Source data -
========

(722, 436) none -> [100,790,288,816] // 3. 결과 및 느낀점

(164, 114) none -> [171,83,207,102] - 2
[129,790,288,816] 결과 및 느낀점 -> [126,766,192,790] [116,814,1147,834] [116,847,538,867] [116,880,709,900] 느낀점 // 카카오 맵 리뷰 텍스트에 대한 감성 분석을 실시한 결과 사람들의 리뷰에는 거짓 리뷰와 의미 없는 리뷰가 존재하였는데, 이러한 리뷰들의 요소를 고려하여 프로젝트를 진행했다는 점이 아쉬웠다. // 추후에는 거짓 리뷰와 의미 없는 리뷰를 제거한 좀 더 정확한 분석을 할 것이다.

========

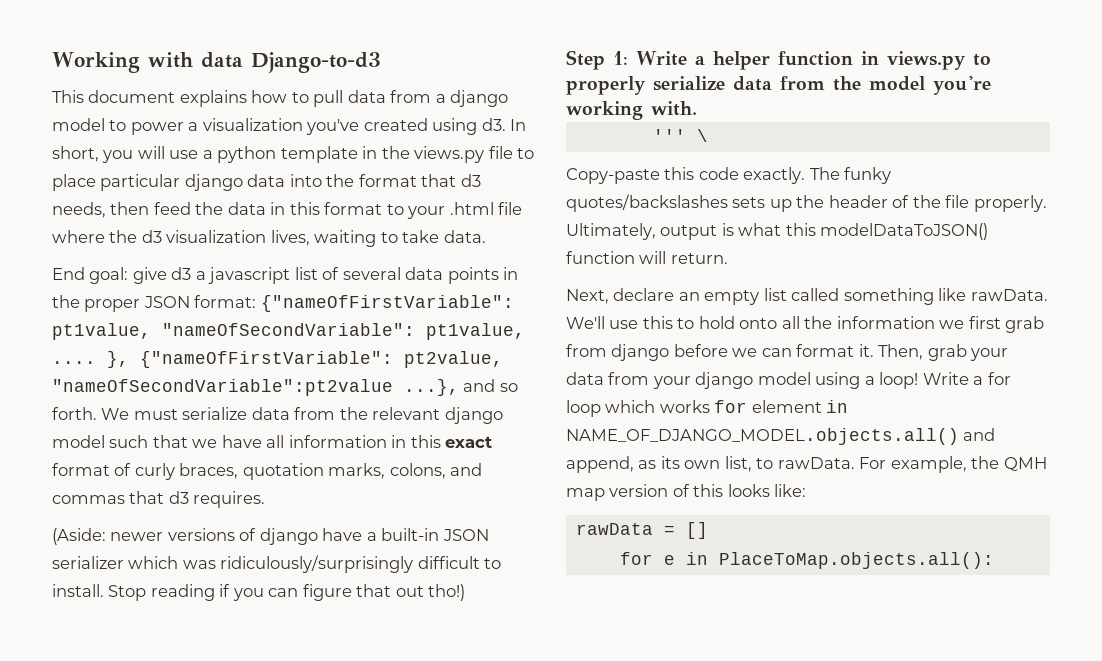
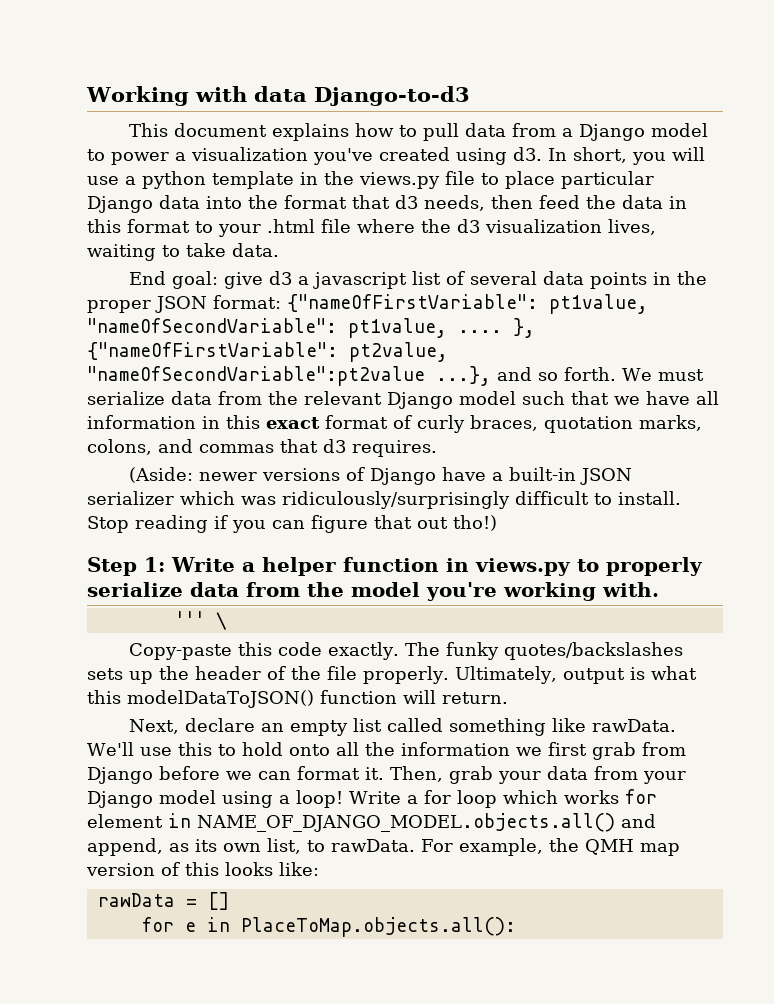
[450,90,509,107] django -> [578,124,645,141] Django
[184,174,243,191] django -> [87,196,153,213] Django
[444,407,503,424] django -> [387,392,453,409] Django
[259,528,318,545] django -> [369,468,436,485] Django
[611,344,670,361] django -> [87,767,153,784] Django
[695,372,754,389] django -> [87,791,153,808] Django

========

Your objective -
Find the line with "[450,90,509,107] django ->" in the entries above. Retype it and each line after it, exactly, through the line with "[695,372,754,389] django ->", and stop there.

Output for this exercise -
[450,90,509,107] django -> [578,124,645,141] Django
[184,174,243,191] django -> [87,196,153,213] Django
[444,407,503,424] django -> [387,392,453,409] Django
[259,528,318,545] django -> [369,468,436,485] Django
[611,344,670,361] django -> [87,767,153,784] Django
[695,372,754,389] django -> [87,791,153,808] Django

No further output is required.